Change listing data.
---------------
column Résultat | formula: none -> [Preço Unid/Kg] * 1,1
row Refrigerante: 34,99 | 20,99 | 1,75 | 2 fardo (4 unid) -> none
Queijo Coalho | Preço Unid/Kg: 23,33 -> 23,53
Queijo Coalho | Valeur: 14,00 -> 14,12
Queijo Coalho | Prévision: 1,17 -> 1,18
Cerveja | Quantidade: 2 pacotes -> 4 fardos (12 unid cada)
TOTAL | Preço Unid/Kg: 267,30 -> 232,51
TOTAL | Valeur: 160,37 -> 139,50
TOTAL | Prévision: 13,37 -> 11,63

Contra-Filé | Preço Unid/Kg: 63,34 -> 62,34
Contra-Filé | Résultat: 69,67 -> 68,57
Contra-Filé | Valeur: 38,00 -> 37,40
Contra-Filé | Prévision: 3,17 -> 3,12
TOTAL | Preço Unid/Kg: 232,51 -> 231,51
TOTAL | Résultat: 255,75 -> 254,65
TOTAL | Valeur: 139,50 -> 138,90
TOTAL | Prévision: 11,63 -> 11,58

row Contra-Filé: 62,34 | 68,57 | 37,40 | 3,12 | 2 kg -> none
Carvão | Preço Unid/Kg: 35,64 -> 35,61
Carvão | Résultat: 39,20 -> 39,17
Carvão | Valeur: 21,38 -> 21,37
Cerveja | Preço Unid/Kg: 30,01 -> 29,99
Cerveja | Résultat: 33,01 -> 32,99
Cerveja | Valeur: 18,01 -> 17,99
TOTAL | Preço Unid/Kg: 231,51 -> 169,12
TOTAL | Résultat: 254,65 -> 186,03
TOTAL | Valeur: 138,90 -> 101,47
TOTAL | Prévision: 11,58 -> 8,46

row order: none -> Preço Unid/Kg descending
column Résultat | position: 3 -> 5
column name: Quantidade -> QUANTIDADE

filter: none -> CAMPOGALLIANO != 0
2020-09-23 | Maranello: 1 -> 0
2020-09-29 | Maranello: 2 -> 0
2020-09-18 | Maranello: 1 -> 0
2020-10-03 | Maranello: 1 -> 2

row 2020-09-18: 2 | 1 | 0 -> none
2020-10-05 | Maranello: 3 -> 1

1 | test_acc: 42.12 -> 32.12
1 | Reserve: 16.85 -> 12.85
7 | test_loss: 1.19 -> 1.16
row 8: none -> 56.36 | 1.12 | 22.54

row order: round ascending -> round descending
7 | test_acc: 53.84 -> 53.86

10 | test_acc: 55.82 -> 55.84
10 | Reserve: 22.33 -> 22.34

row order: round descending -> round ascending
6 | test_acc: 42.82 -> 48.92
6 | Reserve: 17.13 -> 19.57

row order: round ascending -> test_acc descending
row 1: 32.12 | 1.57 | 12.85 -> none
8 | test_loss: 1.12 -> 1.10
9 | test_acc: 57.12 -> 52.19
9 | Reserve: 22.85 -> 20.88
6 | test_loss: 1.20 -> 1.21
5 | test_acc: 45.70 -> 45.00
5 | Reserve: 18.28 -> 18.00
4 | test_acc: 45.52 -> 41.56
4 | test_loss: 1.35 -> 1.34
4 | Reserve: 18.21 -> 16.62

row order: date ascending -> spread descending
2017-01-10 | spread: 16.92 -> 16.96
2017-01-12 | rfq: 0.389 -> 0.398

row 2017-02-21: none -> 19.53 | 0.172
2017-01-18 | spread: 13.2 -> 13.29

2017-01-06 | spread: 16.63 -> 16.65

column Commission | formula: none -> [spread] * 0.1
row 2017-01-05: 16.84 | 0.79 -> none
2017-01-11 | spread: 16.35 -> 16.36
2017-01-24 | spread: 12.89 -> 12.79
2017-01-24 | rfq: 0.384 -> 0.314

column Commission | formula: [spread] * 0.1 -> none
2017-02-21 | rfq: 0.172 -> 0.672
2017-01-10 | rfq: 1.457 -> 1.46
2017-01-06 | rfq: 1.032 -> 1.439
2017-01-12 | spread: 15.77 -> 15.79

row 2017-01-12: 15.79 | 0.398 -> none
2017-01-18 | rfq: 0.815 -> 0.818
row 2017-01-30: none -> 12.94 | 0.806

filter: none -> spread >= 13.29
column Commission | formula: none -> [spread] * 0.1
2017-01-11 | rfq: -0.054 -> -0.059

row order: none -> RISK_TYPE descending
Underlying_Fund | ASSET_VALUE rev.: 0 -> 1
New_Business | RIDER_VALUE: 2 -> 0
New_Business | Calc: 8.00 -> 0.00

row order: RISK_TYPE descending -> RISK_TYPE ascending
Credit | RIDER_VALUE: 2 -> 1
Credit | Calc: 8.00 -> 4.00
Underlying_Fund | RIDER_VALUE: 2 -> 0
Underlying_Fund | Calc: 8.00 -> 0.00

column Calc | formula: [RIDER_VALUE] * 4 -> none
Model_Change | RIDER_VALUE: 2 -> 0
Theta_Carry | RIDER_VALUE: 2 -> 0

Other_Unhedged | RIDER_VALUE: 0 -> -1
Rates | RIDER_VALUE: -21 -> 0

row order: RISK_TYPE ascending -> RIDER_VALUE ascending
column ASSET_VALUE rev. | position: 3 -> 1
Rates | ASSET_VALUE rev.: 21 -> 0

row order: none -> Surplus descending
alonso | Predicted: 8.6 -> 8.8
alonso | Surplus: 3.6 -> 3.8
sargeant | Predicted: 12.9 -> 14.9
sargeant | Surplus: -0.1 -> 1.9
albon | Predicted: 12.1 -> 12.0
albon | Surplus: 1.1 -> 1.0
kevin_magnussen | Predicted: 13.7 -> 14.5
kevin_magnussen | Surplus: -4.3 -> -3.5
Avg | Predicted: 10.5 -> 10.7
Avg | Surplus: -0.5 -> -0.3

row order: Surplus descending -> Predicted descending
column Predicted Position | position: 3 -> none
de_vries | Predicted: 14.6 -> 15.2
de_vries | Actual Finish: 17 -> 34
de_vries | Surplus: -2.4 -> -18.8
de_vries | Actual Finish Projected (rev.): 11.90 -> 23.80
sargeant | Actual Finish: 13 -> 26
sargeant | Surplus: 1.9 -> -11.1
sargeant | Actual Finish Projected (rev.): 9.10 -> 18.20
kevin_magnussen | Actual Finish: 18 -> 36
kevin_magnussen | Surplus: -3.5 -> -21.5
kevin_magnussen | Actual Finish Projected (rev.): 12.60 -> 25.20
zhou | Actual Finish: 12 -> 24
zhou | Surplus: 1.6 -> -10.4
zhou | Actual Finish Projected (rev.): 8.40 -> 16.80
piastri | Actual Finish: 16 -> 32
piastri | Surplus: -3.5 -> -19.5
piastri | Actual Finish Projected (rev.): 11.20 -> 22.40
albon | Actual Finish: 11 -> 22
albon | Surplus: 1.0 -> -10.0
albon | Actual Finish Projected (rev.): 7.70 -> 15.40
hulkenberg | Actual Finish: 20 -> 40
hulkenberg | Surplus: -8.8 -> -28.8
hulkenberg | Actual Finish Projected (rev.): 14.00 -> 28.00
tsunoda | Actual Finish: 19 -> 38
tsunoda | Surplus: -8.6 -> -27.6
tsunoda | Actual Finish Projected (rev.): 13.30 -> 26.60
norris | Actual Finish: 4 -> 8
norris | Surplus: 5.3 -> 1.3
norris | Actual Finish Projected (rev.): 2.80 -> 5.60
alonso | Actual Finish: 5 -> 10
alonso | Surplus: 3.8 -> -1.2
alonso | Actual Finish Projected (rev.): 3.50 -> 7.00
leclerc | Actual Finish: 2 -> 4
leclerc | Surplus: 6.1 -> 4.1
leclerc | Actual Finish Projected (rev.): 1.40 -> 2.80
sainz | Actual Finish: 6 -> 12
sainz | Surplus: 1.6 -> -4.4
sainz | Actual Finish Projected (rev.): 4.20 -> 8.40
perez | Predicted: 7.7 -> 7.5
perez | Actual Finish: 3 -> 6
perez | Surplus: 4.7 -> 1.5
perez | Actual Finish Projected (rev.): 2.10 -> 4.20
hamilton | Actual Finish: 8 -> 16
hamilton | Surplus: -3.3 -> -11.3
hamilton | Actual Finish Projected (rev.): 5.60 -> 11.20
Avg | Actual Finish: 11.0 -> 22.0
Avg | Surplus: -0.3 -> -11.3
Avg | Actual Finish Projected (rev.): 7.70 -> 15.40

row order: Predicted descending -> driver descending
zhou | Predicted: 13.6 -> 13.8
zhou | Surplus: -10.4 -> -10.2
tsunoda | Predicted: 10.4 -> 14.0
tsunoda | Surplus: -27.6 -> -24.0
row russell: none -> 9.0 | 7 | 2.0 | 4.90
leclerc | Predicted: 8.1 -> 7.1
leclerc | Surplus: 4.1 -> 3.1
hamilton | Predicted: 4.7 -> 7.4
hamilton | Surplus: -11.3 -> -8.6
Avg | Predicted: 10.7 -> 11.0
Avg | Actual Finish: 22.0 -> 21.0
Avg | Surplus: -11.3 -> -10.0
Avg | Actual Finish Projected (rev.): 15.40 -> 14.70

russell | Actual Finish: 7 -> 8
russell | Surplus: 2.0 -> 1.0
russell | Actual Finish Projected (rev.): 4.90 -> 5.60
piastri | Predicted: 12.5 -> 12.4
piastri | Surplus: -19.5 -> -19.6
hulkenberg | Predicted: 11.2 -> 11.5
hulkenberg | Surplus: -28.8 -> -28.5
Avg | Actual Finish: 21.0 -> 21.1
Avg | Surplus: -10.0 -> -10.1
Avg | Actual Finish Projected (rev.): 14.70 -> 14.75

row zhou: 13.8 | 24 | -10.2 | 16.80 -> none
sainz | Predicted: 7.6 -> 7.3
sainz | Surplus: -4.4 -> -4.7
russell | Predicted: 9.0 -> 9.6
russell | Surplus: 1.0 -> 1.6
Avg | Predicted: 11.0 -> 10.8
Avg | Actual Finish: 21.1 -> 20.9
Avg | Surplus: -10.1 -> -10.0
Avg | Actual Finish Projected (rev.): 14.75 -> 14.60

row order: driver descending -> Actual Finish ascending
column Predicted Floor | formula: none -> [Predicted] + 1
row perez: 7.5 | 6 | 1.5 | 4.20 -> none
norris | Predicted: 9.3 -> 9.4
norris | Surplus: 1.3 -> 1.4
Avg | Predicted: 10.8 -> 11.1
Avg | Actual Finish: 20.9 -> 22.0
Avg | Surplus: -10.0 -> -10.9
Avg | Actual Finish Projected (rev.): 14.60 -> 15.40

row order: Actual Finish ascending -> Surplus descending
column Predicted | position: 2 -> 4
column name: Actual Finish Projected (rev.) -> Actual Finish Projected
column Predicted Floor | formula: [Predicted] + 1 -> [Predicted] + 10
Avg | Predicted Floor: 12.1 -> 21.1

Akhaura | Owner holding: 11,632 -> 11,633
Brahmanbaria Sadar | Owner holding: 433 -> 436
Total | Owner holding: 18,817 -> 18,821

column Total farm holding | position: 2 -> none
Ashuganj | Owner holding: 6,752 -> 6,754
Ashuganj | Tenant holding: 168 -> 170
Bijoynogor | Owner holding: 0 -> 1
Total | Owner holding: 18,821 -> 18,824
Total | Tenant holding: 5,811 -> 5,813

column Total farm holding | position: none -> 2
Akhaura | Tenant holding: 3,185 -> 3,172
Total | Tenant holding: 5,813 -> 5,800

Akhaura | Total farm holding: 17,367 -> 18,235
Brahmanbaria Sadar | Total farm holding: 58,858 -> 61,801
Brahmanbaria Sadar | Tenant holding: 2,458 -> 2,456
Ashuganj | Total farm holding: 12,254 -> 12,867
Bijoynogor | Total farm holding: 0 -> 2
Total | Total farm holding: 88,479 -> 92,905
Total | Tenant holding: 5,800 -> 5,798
---------------
What this task involves. Lines containing the word "zhou" are to be located in the entries and copied.

Solution.
zhou | Actual Finish: 12 -> 24
zhou | Surplus: 1.6 -> -10.4
zhou | Actual Finish Projected (rev.): 8.40 -> 16.80
zhou | Predicted: 13.6 -> 13.8
zhou | Surplus: -10.4 -> -10.2
row zhou: 13.8 | 24 | -10.2 | 16.80 -> none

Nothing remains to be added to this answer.